Little has been written about Steers's life and work. Two small prints from the 1830s survive in the collection of the British Museum.

The British Museum print from 1834 shows a small rustic building near trees and a pond. Steers created it using the chine-collé technique, where a print is made on delicate paper in order to show fine details but afterward bonded to sturdier material. The 1835 etching shows a larger and more elegant house, also framed by lovingly sketched vegetation.

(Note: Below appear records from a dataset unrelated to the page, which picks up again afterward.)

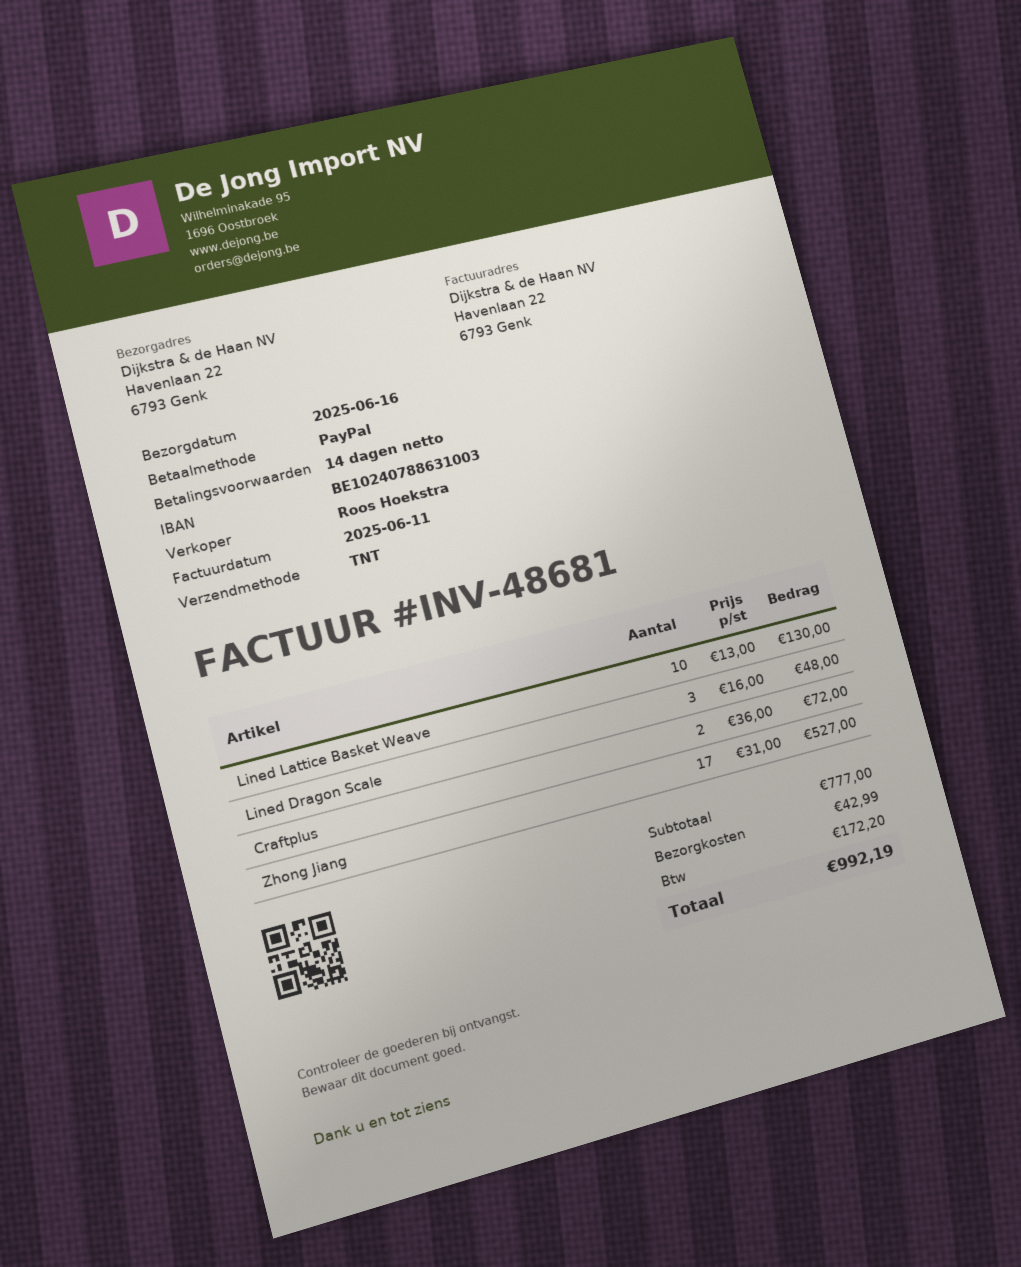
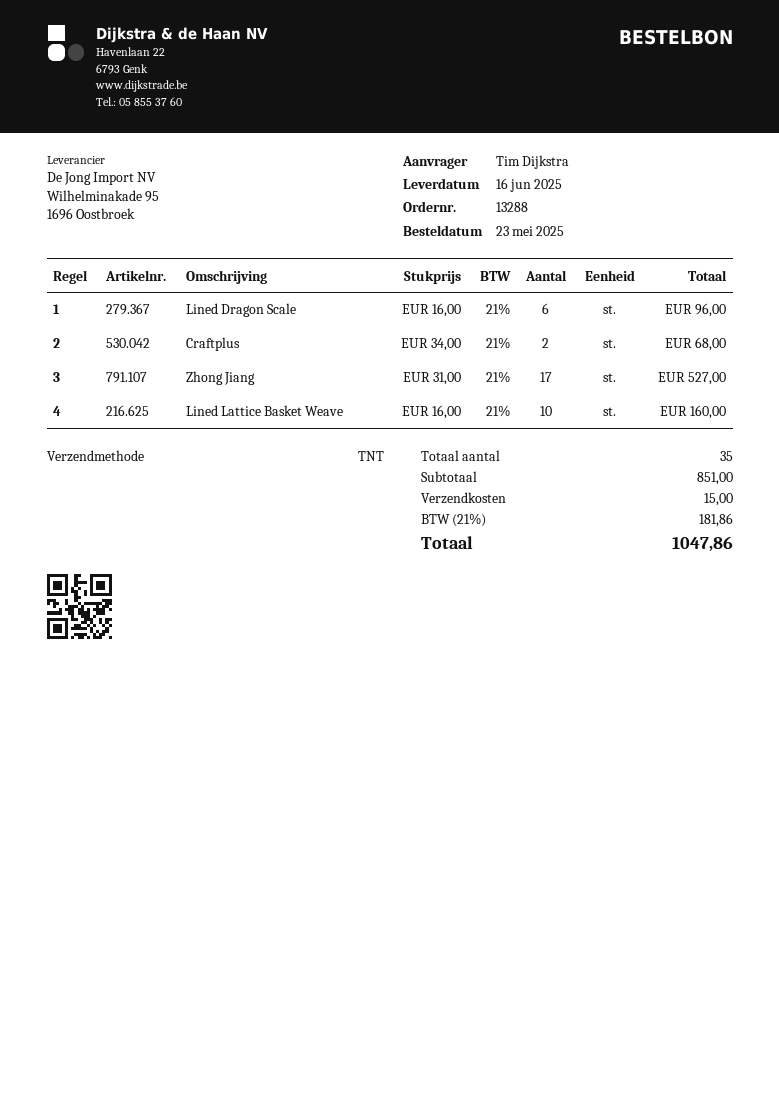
Lined Lattice Basket Weave: 10 x 13.00 = 130.00 -> 10 x 16.00 = 160.00
Lined Dragon Scale: 3 x 16.00 = 48.00 -> 6 x 16.00 = 96.00
Craftplus: 2 x 36.00 = 72.00 -> 2 x 34.00 = 68.00
subtotal: 777.00 -> 851.00
shipping: 42.99 -> 15.00
tax: 172.20 -> 181.86
total: 992.19 -> 1047.86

The British Museum bought both these etchings in 1849, when Steers had begun to be known for her watercolours. Neither of these early works is currently on display at the British Museum.

In 1846, she was elected a member of England's New Society of Painters in Water-Colours (NSPW), becoming one of very few women in its membership of 57 painters. As a new exhibitor in the association's 1846 show, Steers was described as "an acquisition to the gallery" by a critic who added "we know of no female artist who handles the pencil so boldly; but she must be careful not to make her skies too splashy".

An 1848 comment on her work described her as "a true disciple of the Ruskin school". (John Ruskin, an early advocate for the Pre-Raphaelites, emphasized "truth to nature" in his influential five-volume work Modern Painters.) The critic suggested, however, that she should progress from small paintings to what he described as "the great ultimatum of artistic ambition, the production of large and elaborately composed pictures".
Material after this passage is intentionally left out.